== WORK REQUEST ==
What is needed is a word-for-word copy of the lines below from the one with "margin-top: 24px ->" through the one with "left: 60px ->", both included, with every picture left out.

== DATA FOR REVIEW ==
.....

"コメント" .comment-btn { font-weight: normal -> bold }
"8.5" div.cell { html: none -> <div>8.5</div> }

.....

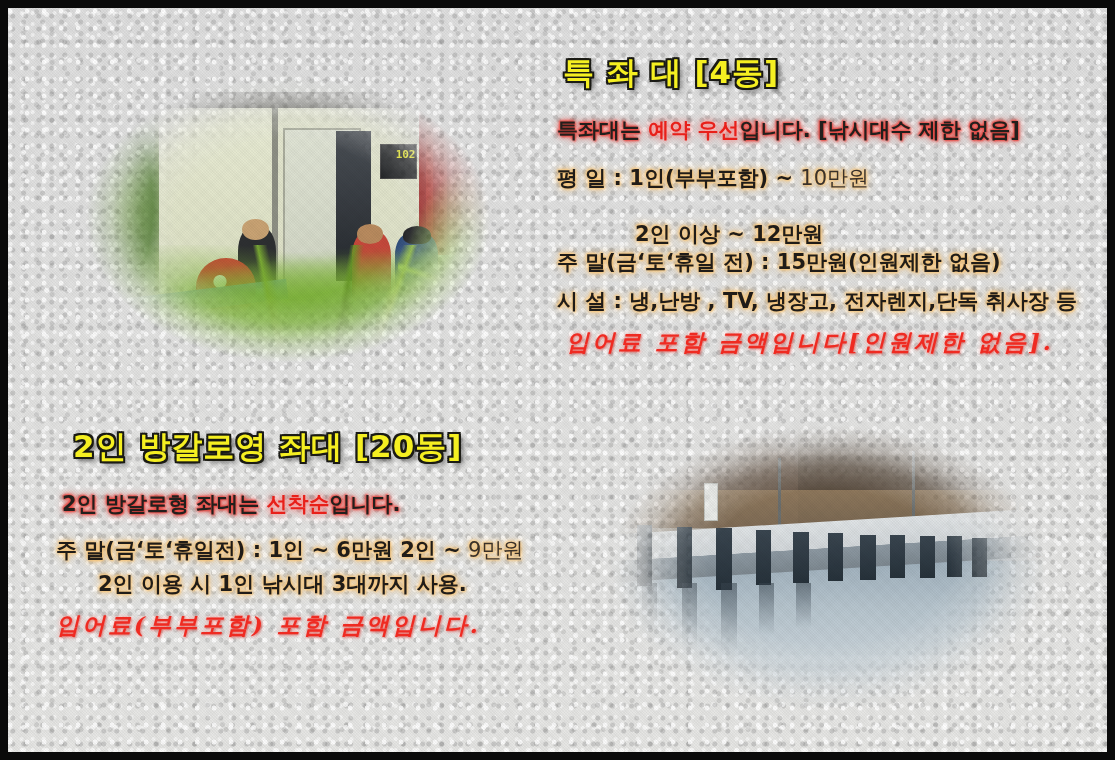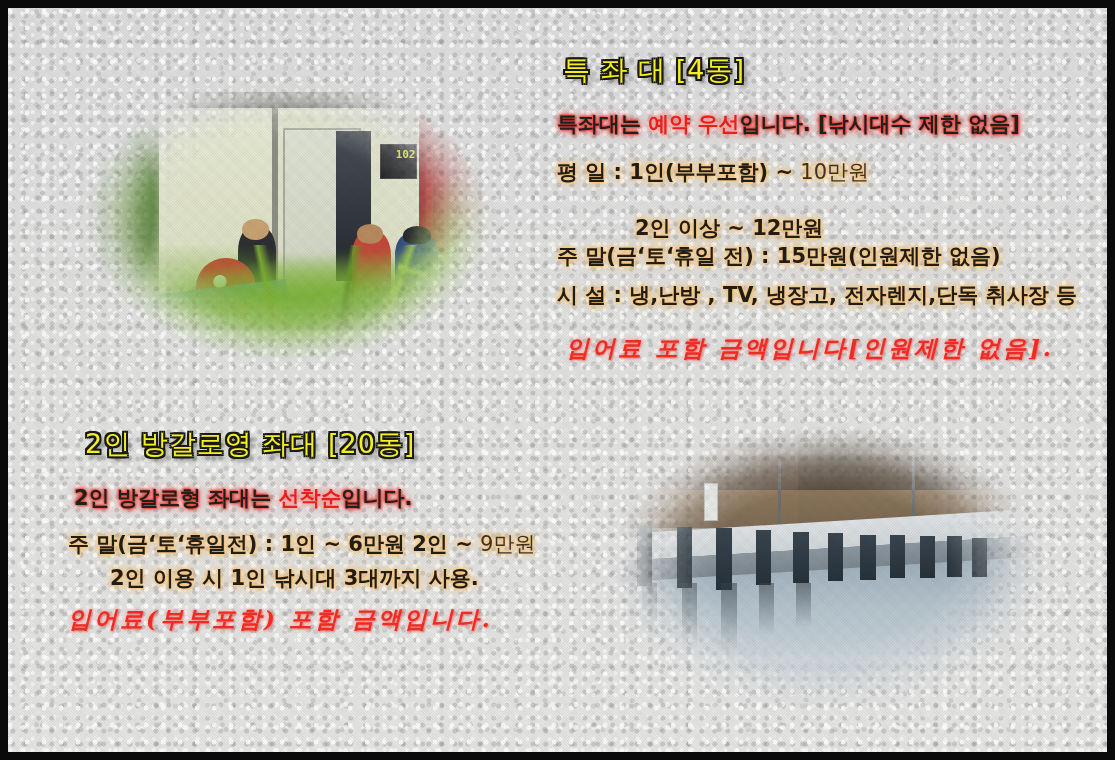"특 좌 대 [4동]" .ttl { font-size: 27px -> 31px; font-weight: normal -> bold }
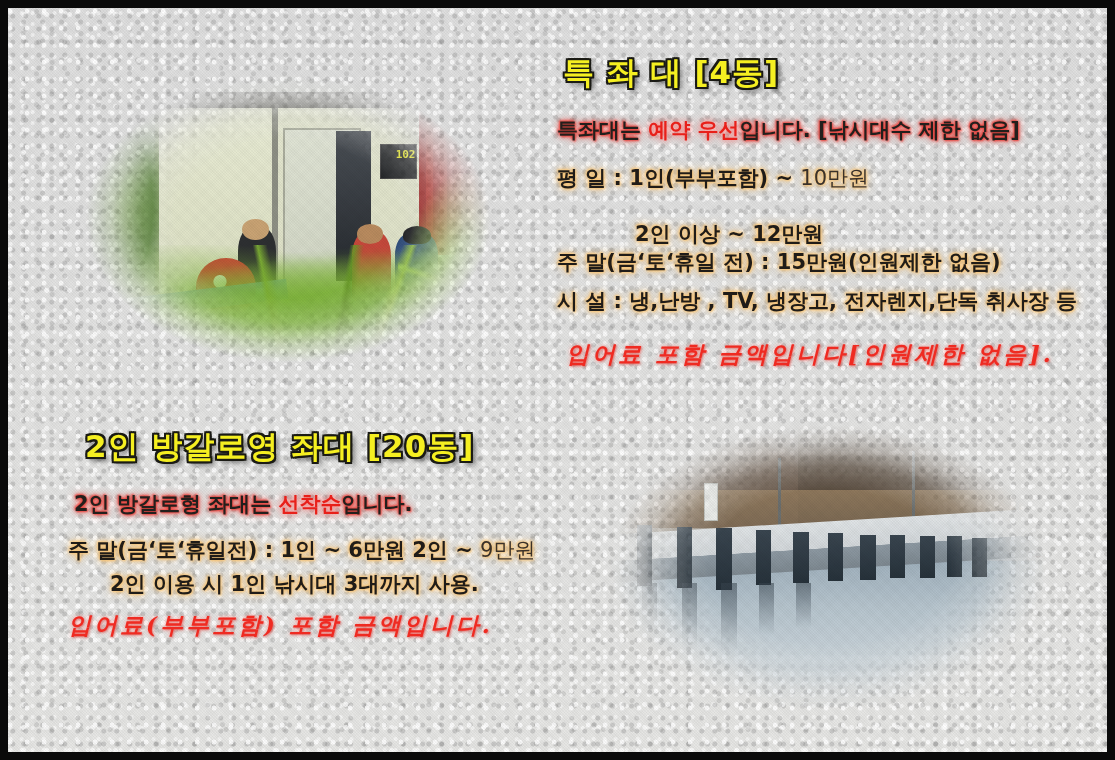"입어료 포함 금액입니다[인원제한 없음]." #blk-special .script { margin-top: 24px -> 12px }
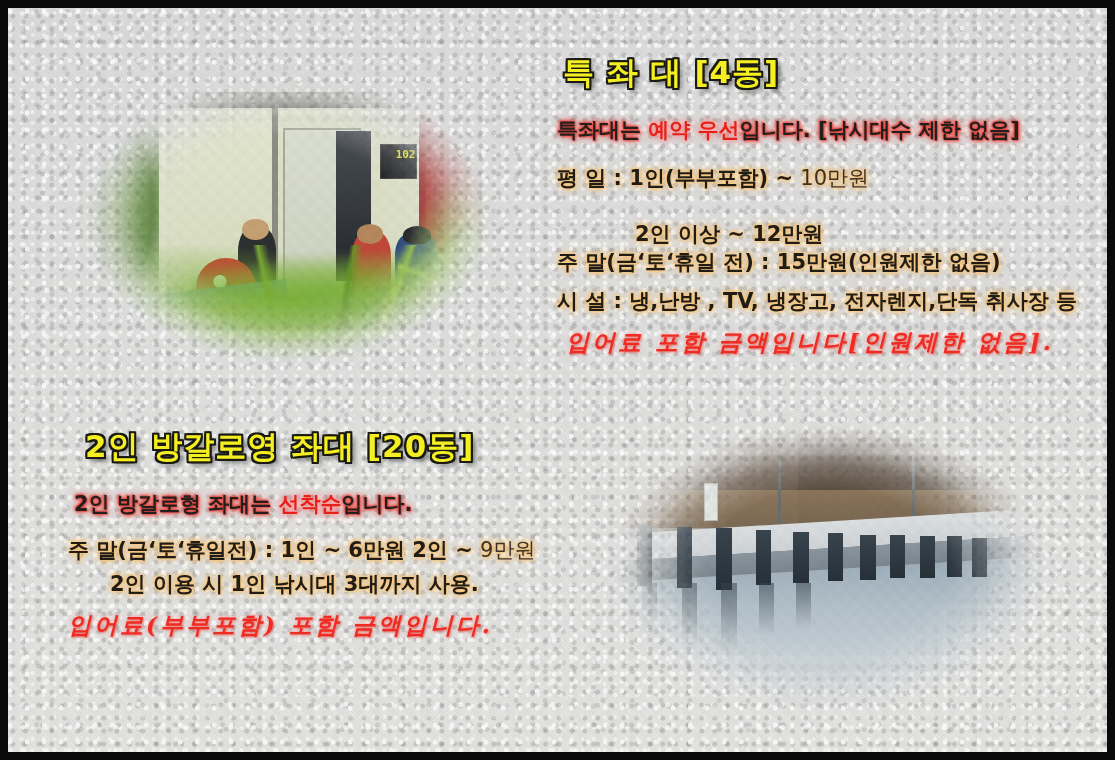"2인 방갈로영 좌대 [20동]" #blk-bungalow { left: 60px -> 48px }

.....

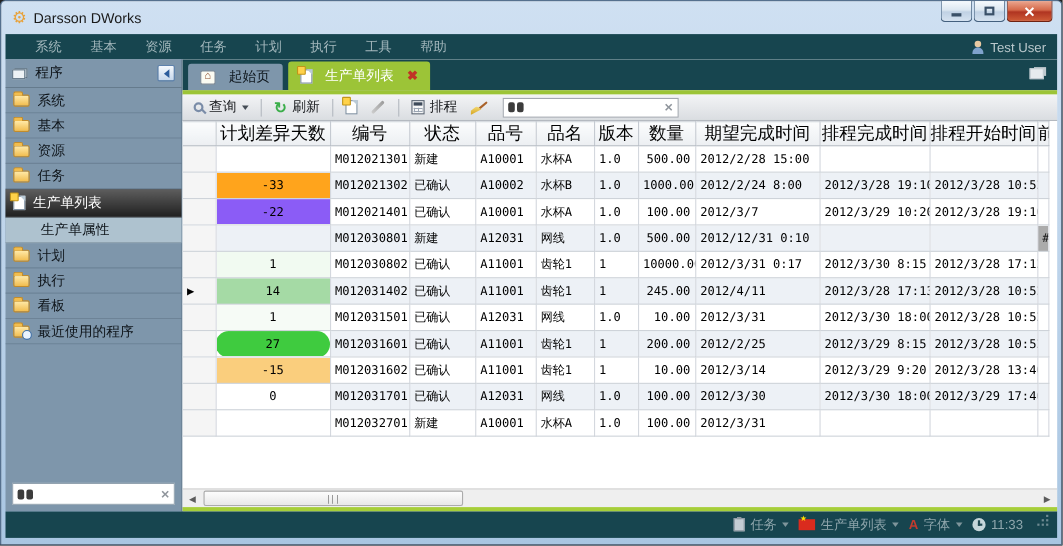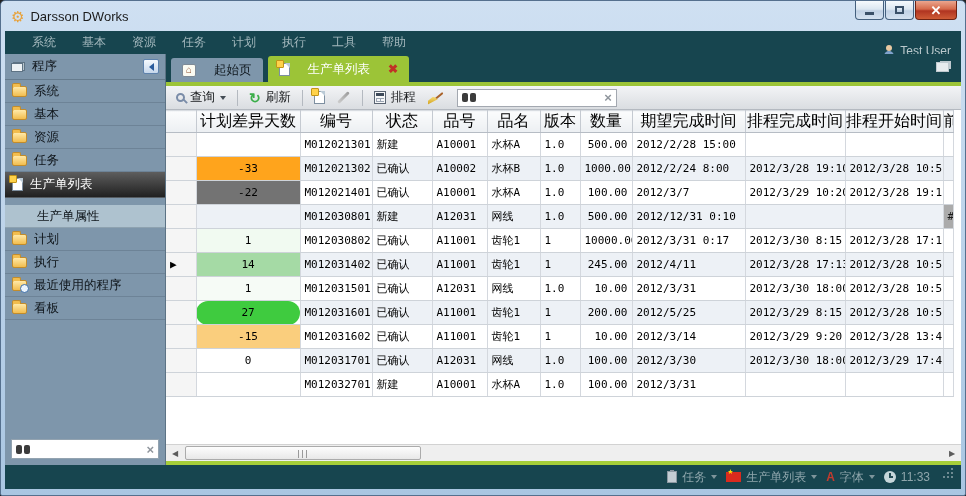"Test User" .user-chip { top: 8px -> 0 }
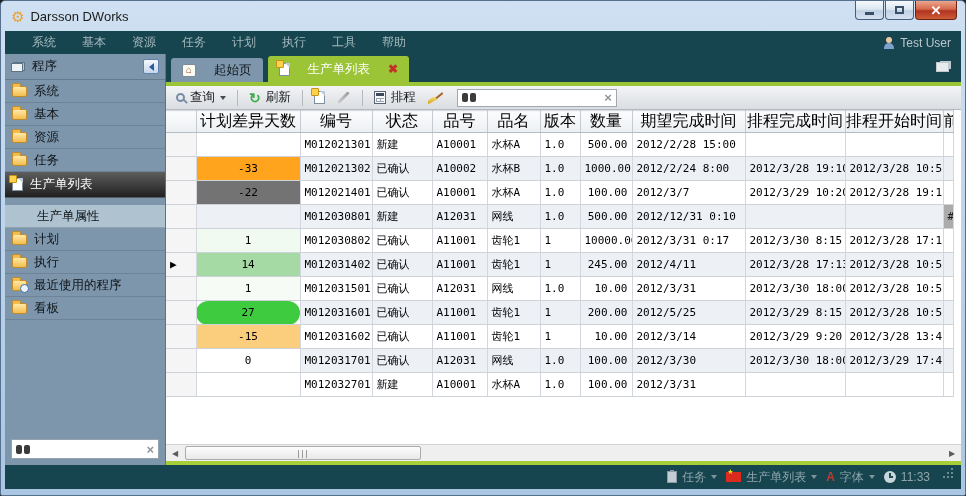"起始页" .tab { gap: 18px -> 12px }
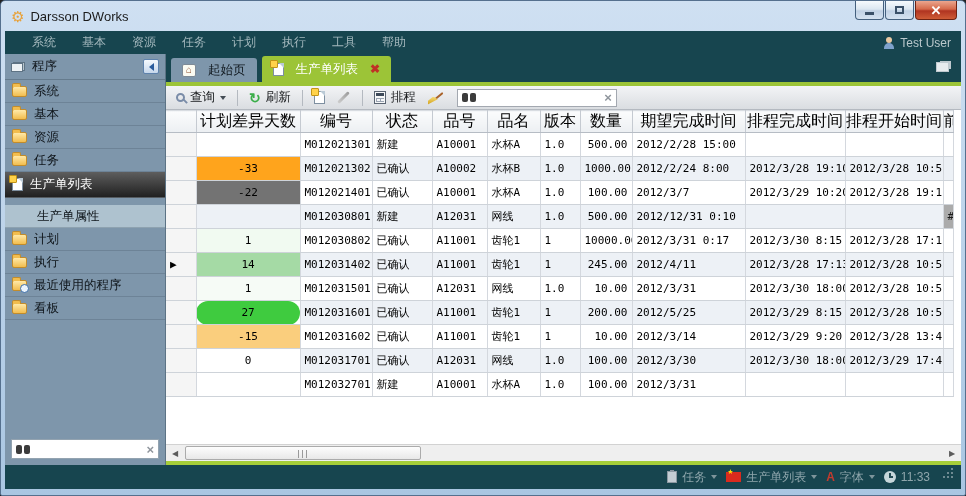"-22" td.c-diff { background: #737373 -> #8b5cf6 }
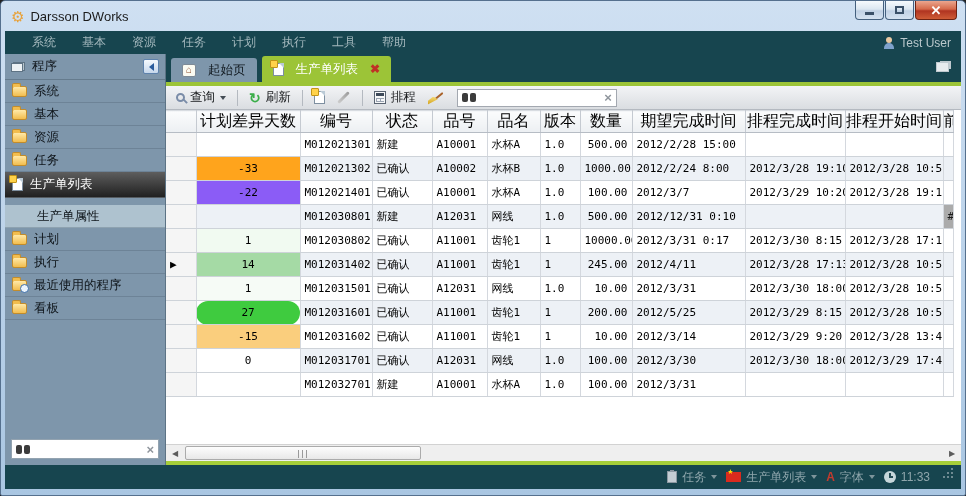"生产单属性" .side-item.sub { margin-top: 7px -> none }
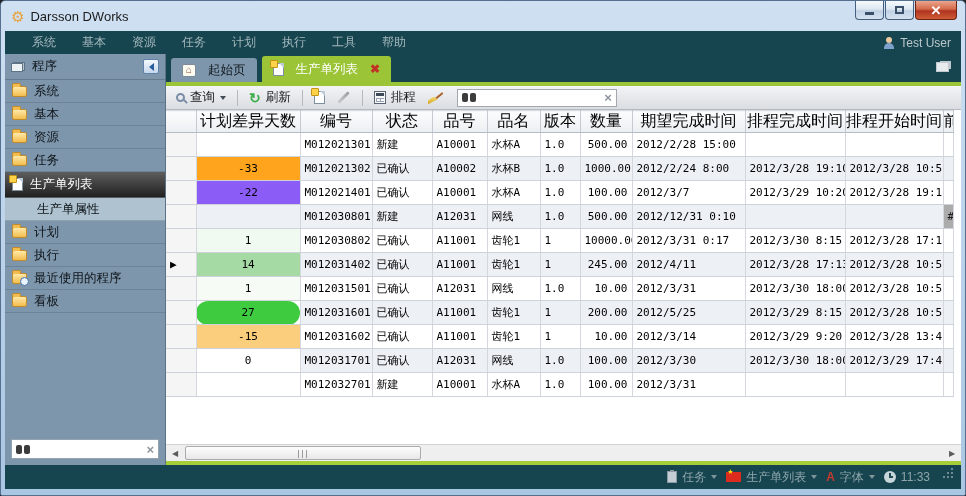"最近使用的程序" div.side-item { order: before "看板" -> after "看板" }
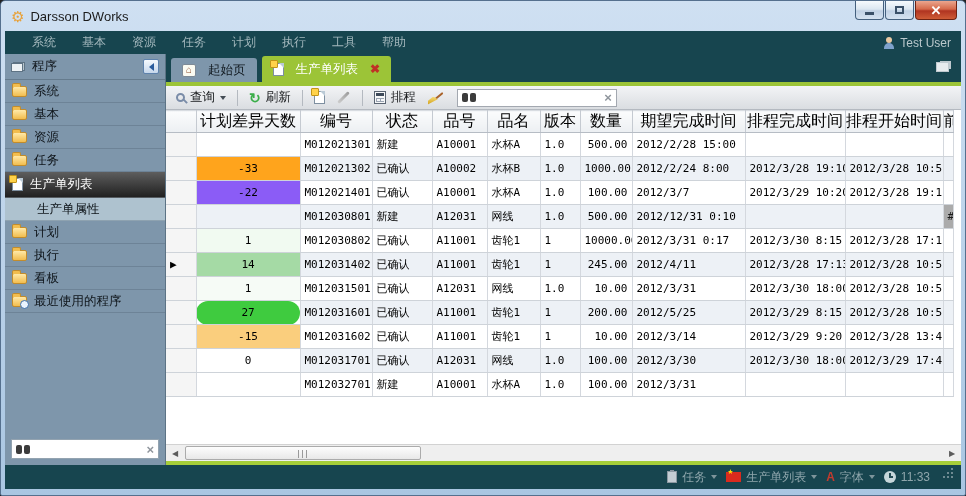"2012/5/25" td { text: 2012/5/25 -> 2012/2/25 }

.....

== TASK RESULT ==
"입어료 포함 금액입니다[인원제한 없음]." #blk-special .script { margin-top: 24px -> 12px }
"2인 방갈로영 좌대 [20동]" #blk-bungalow { left: 60px -> 48px }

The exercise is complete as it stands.